Image of the week:Are the builders in this picture working on the house on the left, or the house on the right? The answer is (c) neither. They're working on the house in the middle.
What house in the middle? Well, of course it just looks like a totally regular construction site at the moment, but soon it will be a contender for the title of the world's thinnest house (if not the world's stupidest house).
Polish construction workers have begun work on the 122cm (48 inch) wide abode. The svelte dwelling, which will have three floors including a living space, a bathroom and a bedroom, will be squeezed into that very gap right there between two buildings in the centre of Warsaw. Take that, Southfork. Photograph: Peter Andrews/Reuters
The list: trade friction
Threatening “anti-dumping” duties, Europe is set to come to trade-war type blows with China over its €21 billion worth of solar panel exports. It’s just the latest example of how protectionism can manifest itself in many ways.
1 Tires: Barack Obama’s hiking of import duties on car tires drove Beijing to warn of a trade war in 2009, but everyone soon, er, tired of the subject.
2 Chicken feet: The US had a nice little earner in exporting completely unwanted chicken “paws” to China, before it slapped on some foot-cramping tariffs.
3 Sugar: Russia, always keen to dabble in protectionism, levies import duties on the sweet stuff that its sugar-exporting neighbours find a little bitter.
4 Cough drops: Humble cough drop manufacturers were caught up in a tit-for-tat 1999 trade spat between the EU and the US over imports of American beef.
5 Cashmere sweaters: Also in 1999, the US included European cashmere on a list of items on which they threatened 100 per cent duties after a row about bananas.
Getting to know: Patrick McLoughlin
Patrick McLoughlin is famous for not being Justine Greening. The new British transport secretary, unlike his predecessor Greening, has not made any public pronouncements against the idea of a third runway at Heathrow – his career-boosting silence was helped by the fact that his constituency, unlike Greening’s, is nowhere near the airport.
International Airlines Group chief executive Willie Walsh, who was none too impressed with Greening, will doubtlessly be inviting McLoughlin round for tea and one of British Airways’ finest cold wraps. And once the commercial nitty-gritty is out of the way, they might then discuss the new transport secretary’s previous admission that he is afraid of flying.
The lexicon: Auto-intenders
Are you planning on buying a new car in the next 12 months? Might you be tempted by 2013’s new registration plates? Have you mentioned this particular consumer weakness on Facebook?
Then in online advertising land you are what is known as an “auto-intender”, aka someone who wants new wheels. Analytics tools are busy tracking down your vehicle-shopping desires as soon as you hit “send” on that status update or thread reply, and they are doing so for the benefit of motor companies that are only keen to pay for highly targeted ads.

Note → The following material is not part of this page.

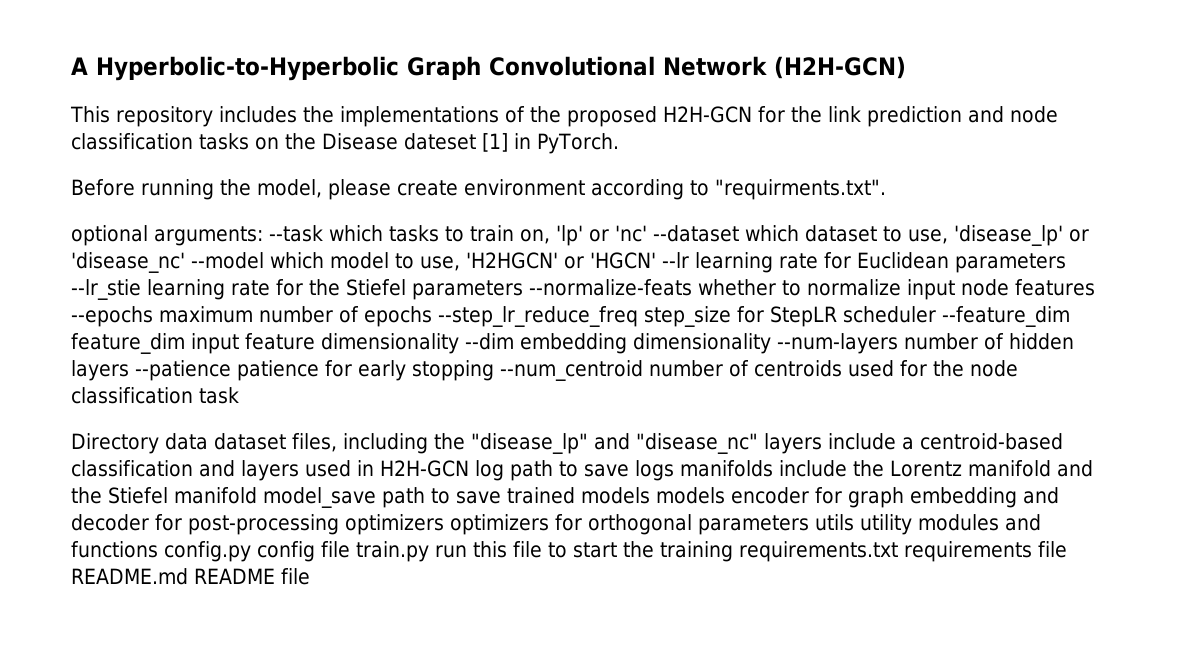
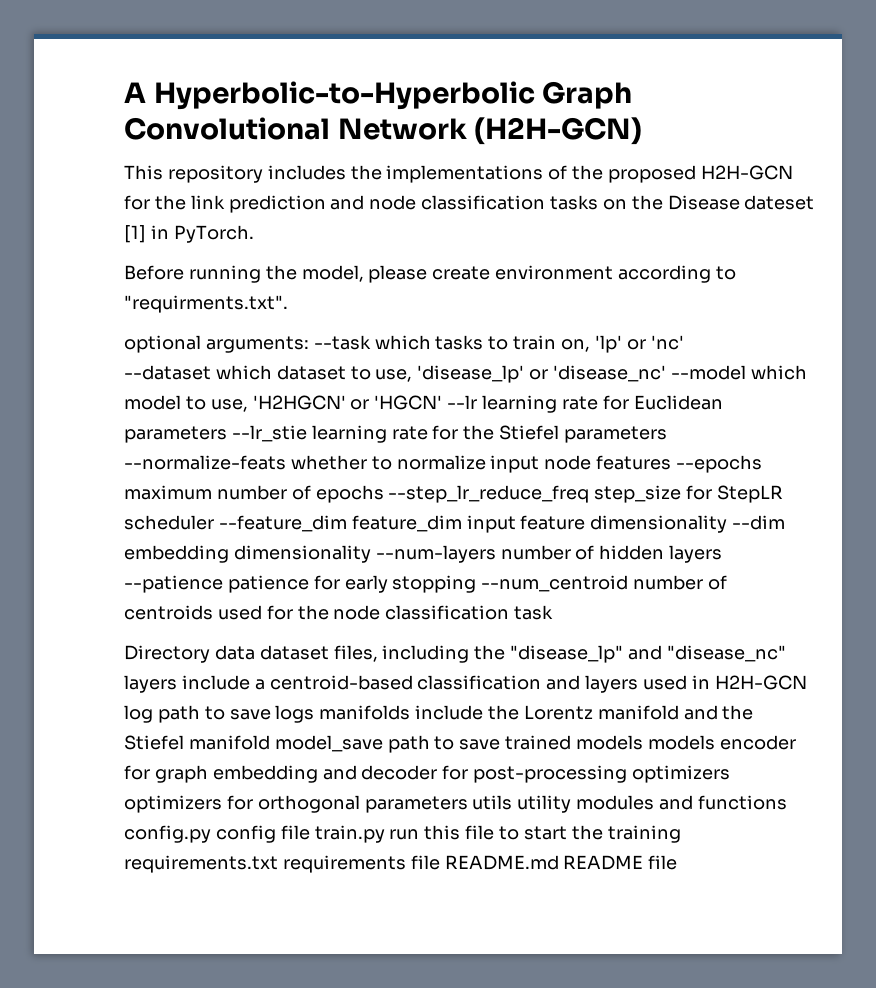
- --task which tasks to train on, 'lp' or 'nc' --dataset which dataset to use, 'disease_lp' or 'disease_nc' --model which model to use, 'H2HGCN' or 'HGCN' --lr learning rate for Euclidean parameters --lr_stie learning rate for the Stiefel parameters --normalize-feats whether to normalize input node features --epochs maximum number of epochs --step_lr_reduce_freq step_size for StepLR scheduler --feature_dim feature_dim input feature dimensionality --dim embedding dimensionality --num-layers number of hidden layers --patience patience for early stopping --num_centroid number of centroids used for the node classification task
+ --task which tasks to train on, 'lp' or 'nc'
+ --dataset which dataset to use, 'disease_lp' or 'disease_nc' --model which model to use, 'H2HGCN' or 'HGCN' --lr learning rate for Euclidean parameters --lr_stie learning rate for the Stiefel parameters --normalize-feats whether to normalize input node features --epochs maximum number of epochs --step_lr_reduce_freq step_size for StepLR scheduler --feature_dim feature_dim input feature dimensionality --dim embedding dimensionality --num-layers number of hidden layers --patience patience for early stopping --num_centroid number of centroids used for the node classification task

According to PricewaterhouseCoopers, such tools demonstrate that the ability to generate premium search results will be the key to earning premium ad rates. It describes this as the reinvention of advertising “in the image of the consumer”.
In numbers: Murdoch money
$4 millionSum paid by News Corporation to Elisabeth Murdoch to run the television production house Shine, according to a new company filing. Although that's nothing compared to the $214 million she got from selling Shine to News Corp in the first place.
$16.8 millionTotal pay package enjoyed by James Murdoch, the company's deputy chief operating officer, who resigned as executive chairman of its UK newspaper arm in February after all that awkward illegal phone-hacking business.
$30 millionThe 81-year-old Rupert Murdoch might cut a King Lear-like figure on occasion, but despite forgoing part of his annual bonus, he still managed to glean this much from News Corp for the year to June.